Complexity Explorer Santa Few Institute

Foundations & Applications of Humanities Analytics (fall 2021)

Lead instructor: David Kinney & Simon DeDeo

This course is no longer in session.

14.1 Application: Blurbs » Chapter 9 Overview

What you will learn in this chapter

You will be walked through the entirety of a miniature project in humanities analytics, from its initial inception to the posing of a research question and choice of methodology, all the way through to data collection and the initial analysis of results. The project in question involves producing two topic models: one of user preferences on the website bookcrossing.com, and one topic model of the marketing blurbs on the back covers books accessed using the same website. Using these two topic models, we are able to identify a small but comprehensive set of reader types, as well as a small but comprehensive set of blurb types. We are able to evaluate the degree of similarity between different reader types, and the degree of similarity between different blurb types. Finally we are able to evaluate the extent to which salient marketing blurbs types are (and are not) matched to different reader types in the context of the bookcrossing.com dataset.


Key terms to keep in mind


bookcrossing.com   A website where people can “register” books they own as a prelude to leaving them (in cafés, hotels, etc) for others to pick up. The source of our data on what books people possess.


Culture Industry   The network of institutions that collectively produce “popular” culture artifacts like genre fiction, television series, and mass market films. A term borrowed from Theodor Adorno and Max Horkeimer’s 1947 book, where it was used in a pejorative fashion: the culture industry produces the kind of books that a critic like Harold Bloom would not consider “literature” at all.


Experience machines   The idea that a book is valued primarily for the experiences it generates while being read. An informal term from Simon, borrowed from Robert Nozick’s 1974 book, where "experience machine" referred to a complete simulated reality.


Blurb   The text on the back of a book, used as part of the book’s marketing. A blurb might include, for example, an appealing plot summary, quotes from positive reviews, or information about the author.


Taxonomy of Desires   The different kinds of needs that readers might have, and that express themselves in the books they purchase and consume.


Distribution   A (probability) distribution is a list of objects with associated probabilities. For example, a distribution over coin toss outcomes might be “50% heads, 50% tails”. In this lecture, we consider distributions over books; for example, a topic in the palette of needs (see below) is a distribution over the 48,000 books in the dataset, where some books are more likely than others.
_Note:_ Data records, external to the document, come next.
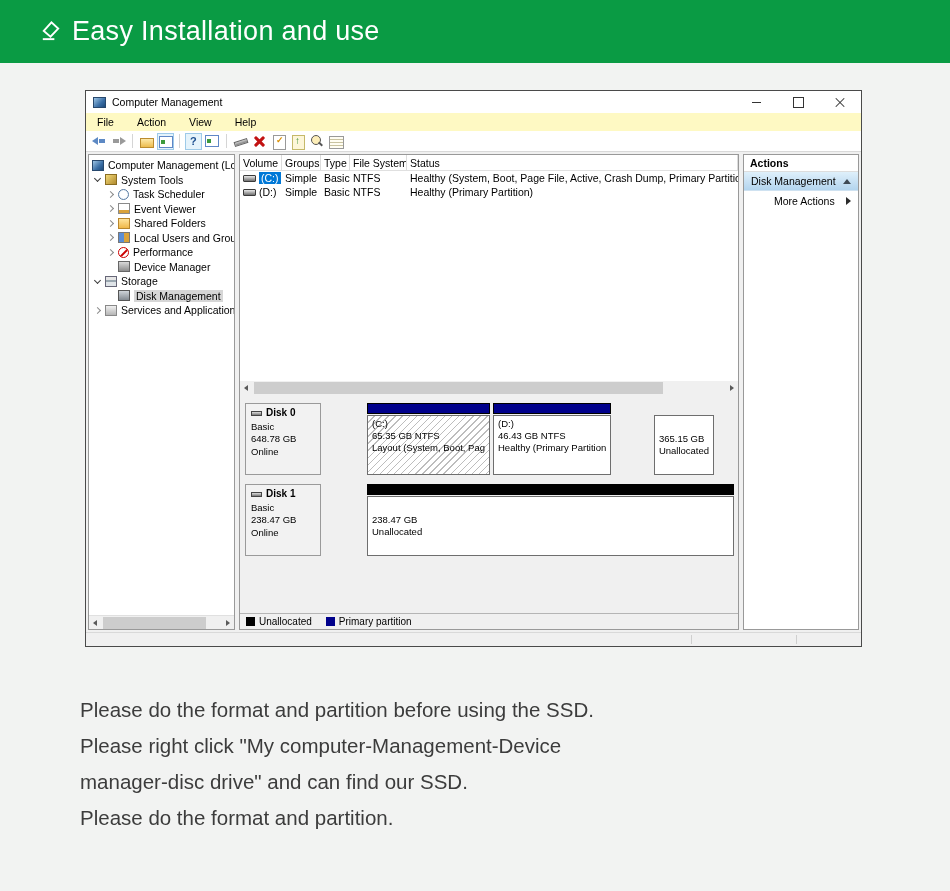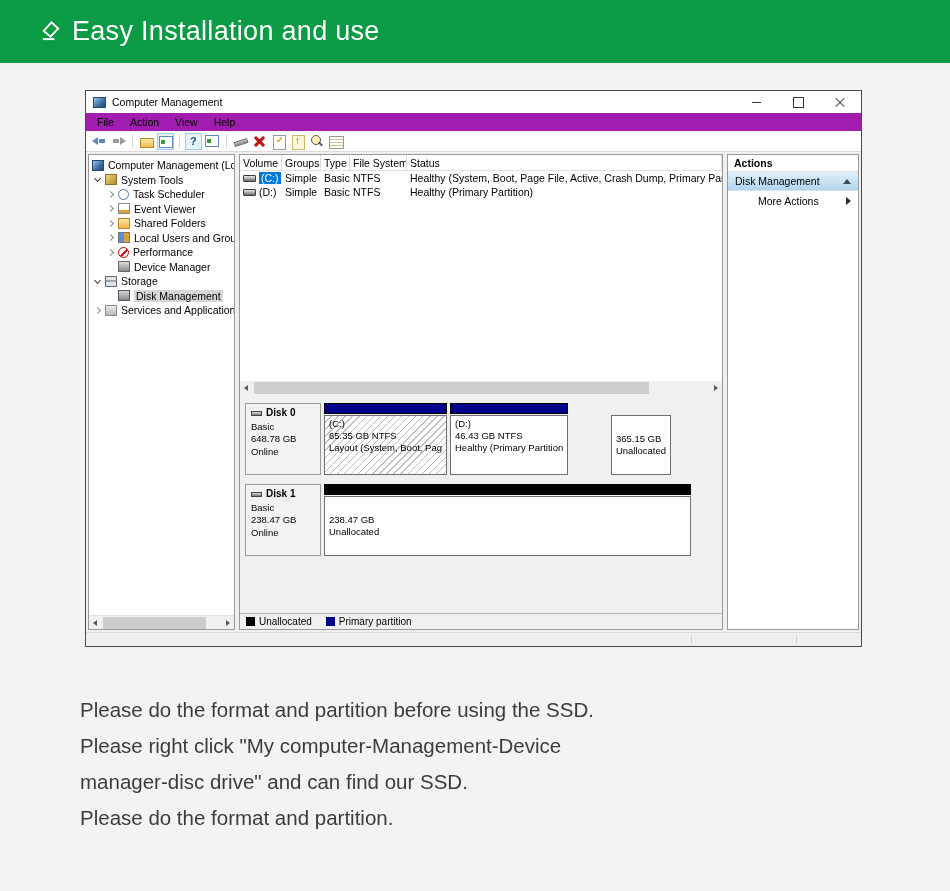--- a/index.html
+++ b/index.html
@@ -26,7 +26,7 @@
   .c-close::before, .c-close::after { content:""; position:absolute; width:12px; height:1px; background:#333; }
   .c-close::before { transform:rotate(45deg); } .c-close::after { transform:rotate(-45deg); }
 
-  .menubar { height:18px; background:#a21caf; display:flex; align-items:center; padding-left:3px; flex:none; }
+  .menubar { height:18px; background:#fef9c3; display:flex; align-items:center; padding-left:3px; flex:none;gap:7px; }
   .menu-item { padding:0 8px; font-size:10.5px; }
 
   .toolbar { height:21px; background:#fff; border-bottom:1px solid #d9d9d9; display:flex; align-items:center; padding-left:5px; gap:2px; flex:none; }

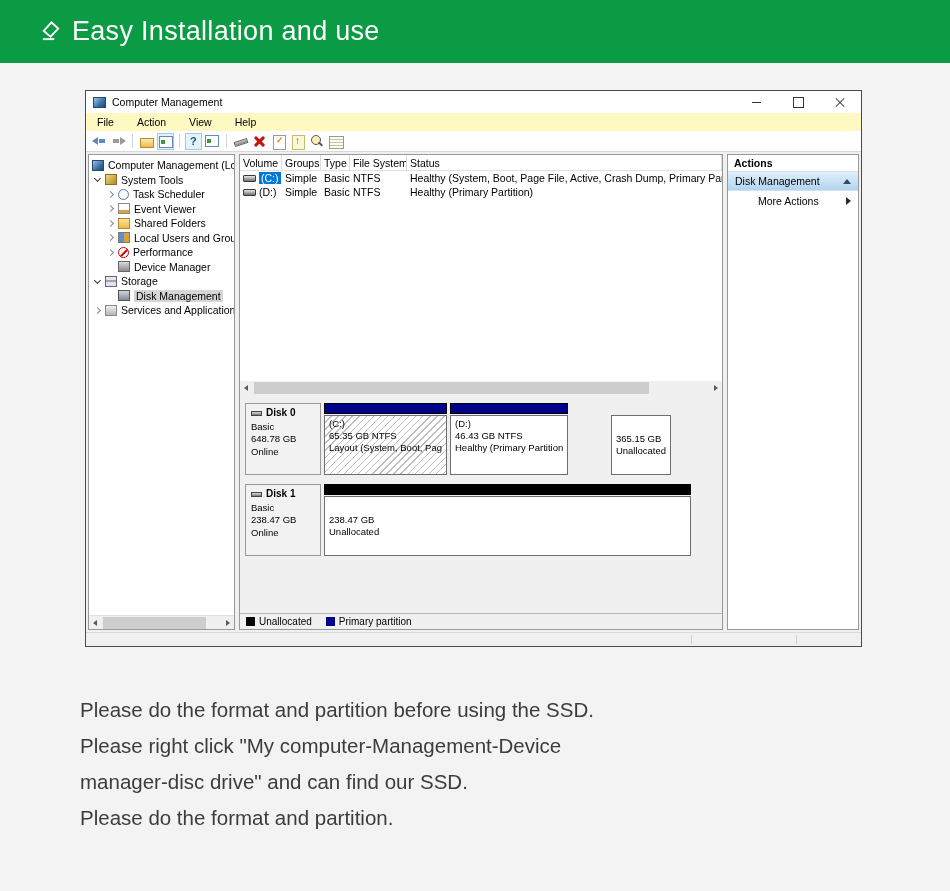--- a/index.html
+++ b/index.html
@@ -121,7 +121,7 @@
   .sw-un { background:#000000; } .sw-pr { background:#00008b; }
 
   
-  .actions-pane { width:132px; background:#fff; border:1px solid #999; display:flex; flex-direction:column; flex:none; }
+  .actions-pane { width:116px; background:#fff; border:1px solid #999; display:flex; flex-direction:column; flex:none; }
   .actions-header { height:17px; display:flex; align-items:center; padding-left:6px; font-weight:bold; border-bottom:1px solid #ddd; flex:none; }
   .action-group { height:19px; display:flex; align-items:center; padding:0 7px; background:linear-gradient(#dff0fb,#b3d4ee); border-bottom:1px solid #cfe2f1; flex:none; }
   .tri-up { margin-left:auto; width:0; height:0; border-left:4px solid transparent; border-right:4px solid transparent; border-bottom:5px solid #3f4a55; }

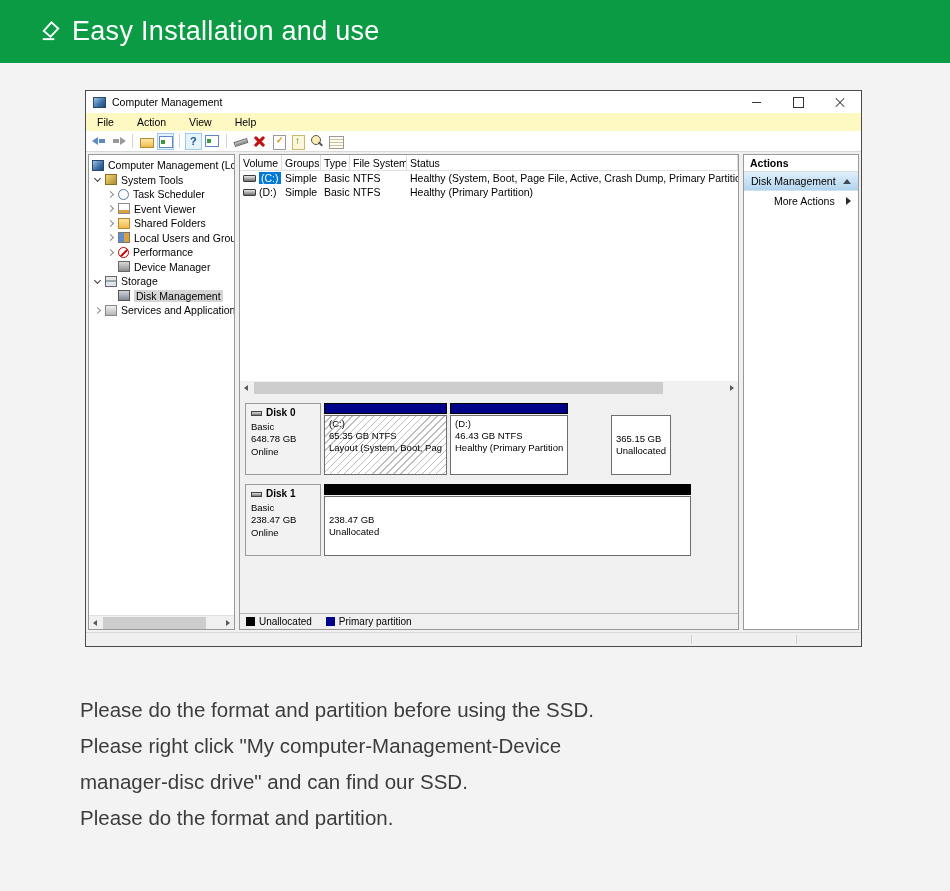--- a/index.html
+++ b/index.html
@@ -101,7 +101,7 @@
   .vol-name.selected { background:#0078d7; color:#fff; padding:0 2px; }
 
   .graph-area { flex:1; padding:8px 5px 0 5px; min-height:0; }
-  .disk-box { display:flex; height:72px; margin-bottom:9px; }
+  .disk-box { display:flex; height:72px; margin-bottom:9px;gap:43px; }
   .disk-label { width:76px; background:#f2f2f2; border:1px solid #9a9a9a; padding:3px 4px 0 5px; font-size:9.5px; line-height:12.5px; flex:none; }
   .disk-name-row { display:flex; align-items:center; gap:4px; font-weight:bold; font-size:10px; margin-bottom:1px; }
   .disk-glyph { width:11px; height:5px; background:linear-gradient(#ddd,#777); border:1px solid #444; flex:none; }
Palette of Needs   A collection of distributions over books, found by a topic model analysis of the book ownership patterns revealed by the bookcrossing.com website. In our analysis, the “palette” has ten distinct distributions, which we interpret as a taxonomy of desires (see above).


Palette of Blurbs   A collection of distributions over words, corresponding to the different types of marketing language a publisher might include on the back of a book.


Topic Model   The formal name for the statistical model used in this lecture, for both the “palette of needs” analysis, and the “palette of blurbs” analysis.


Back-Inference  The lecture describes the topic model for both the palette of needs and palette of blurbs in a “generative” fashion, meaning that (for example) we describe how it decomposed a reader’s book-registering patterns into a combination of needs, which are distributions over books. The magic of the topic model is its ability to “back infer” the topics (needs) that best describe the data. We say “back infer” because the topic model goes from the data to the underlying model (rather than inferring, for example, what data might be generated by a model we already know.)